For a moment my head was spinning around, trying to locate myself on this bottle of champagne and figure out what in the name of God he was getting at. His question, though, gave me a clue. He was getting ready to line me up for more of his basic theme: that I had so little respect for Hortense, I’d get cockeyed drunk at dinner with, her, a continuation of what a worthless, respect-lacking employee I was — which, of course, would go down well in the teetotalling parts of Georgia. But mainly, I sensed that he knew nothing of what I had been dreading, which was my relations with Hortense, and my head suddenly cleared. I knew then that I would disregard all the warnings I had had from Senator Hood and let Pickens have it with both barrels, if God gave me the strength.
“No, Senator,” I answered quite casually. “Mrs. Garrett doesn’t drink.”

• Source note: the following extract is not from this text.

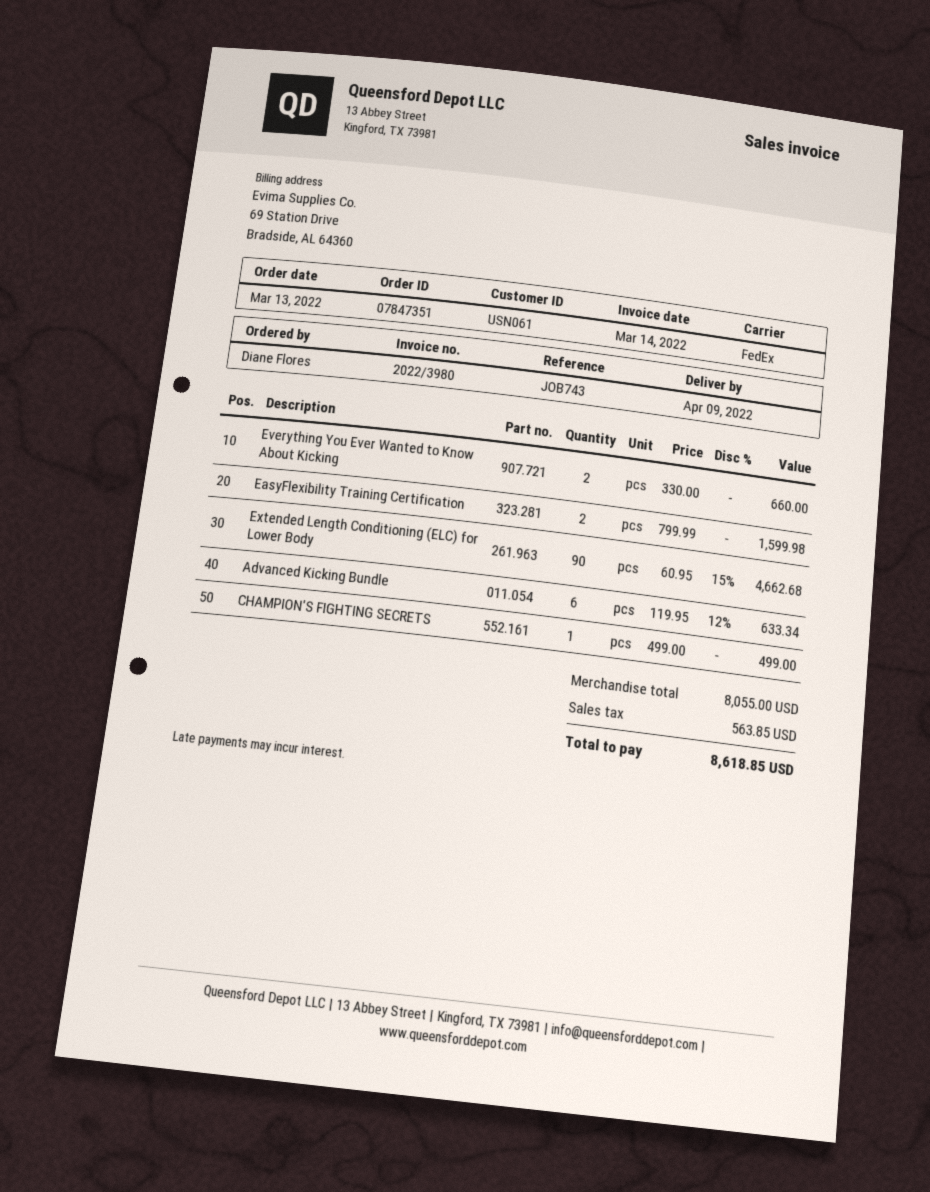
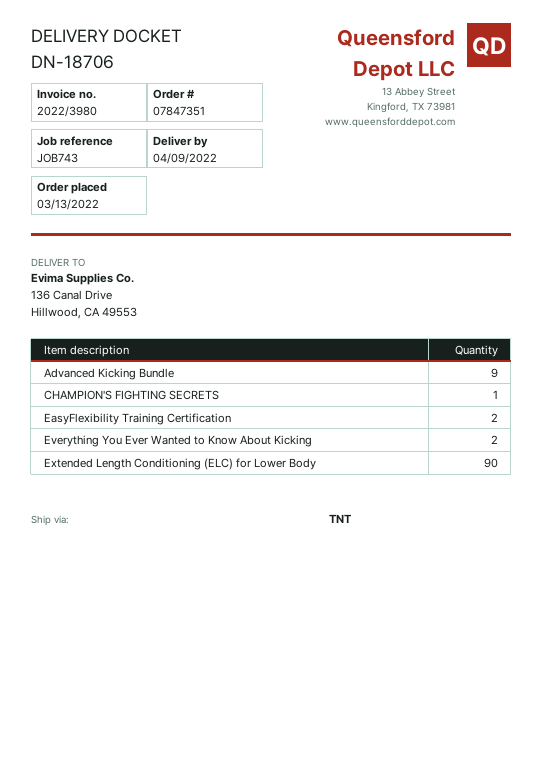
shipping method: FedEx -> TNT
Advanced Kicking Bundle: 6 -> 9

“Then you drank it, Palmer?”
“No, Senator, I did not.”
“Well, somebody must have!”
“I would assume that the couple across the room did, the couple Mrs. Garrett sent the wine to. A girl at the Royal Arms got married week before last and was having dinner that night with her husband. Mrs. Garrett went over to congratulate them and give Lucy a kiss. Then she asked me to order the wine so she could send it over as a gift from her — which I did. She paid me for it... which leaves you looking rather silly, Senator.”
“Never mind how I look, Palmer. Now did you—”
“Just a moment, Senator; I’m not finished yet.”
“I’m asking the questions, Palmer!”
“And I’m giving the answers. Senator, the mistake you made was to bring this subject of alcoholic refreshment up at a hearing you invited TV to cover, which will show on color film a witness named Palmer with the pasty-pale skin of the man who drinks only water, and a senator named Pickens, with a skin of the deep, crimson-red color that comes from only one pot. Senator, all over Georgia tonight they will see with their own eyes, which of us is sober and which the drunken sot!”
He bellowed something, but the roar of applause I got drowned him out. Then he got another surprise. Mr. Garrett was suddenly there on the dais beside him, looking down at him like something carved out of granite. Then the toneless Garrett voice was coming through the mike.
“Senator, you will expunge from the record all references to my wife — now. Do you hear me?”
But the woman with the stenotype was already tearing up tape. The applause from the crowd bordered on an ovation, with people standing up. As Garrett came marching back, I was still on my feet, and he was extending his hand. I was so glad to take it that I wanted to cry. That handshake, that warm, wonderful grip, was the greatest moment I ever had, in my whole life, with another man.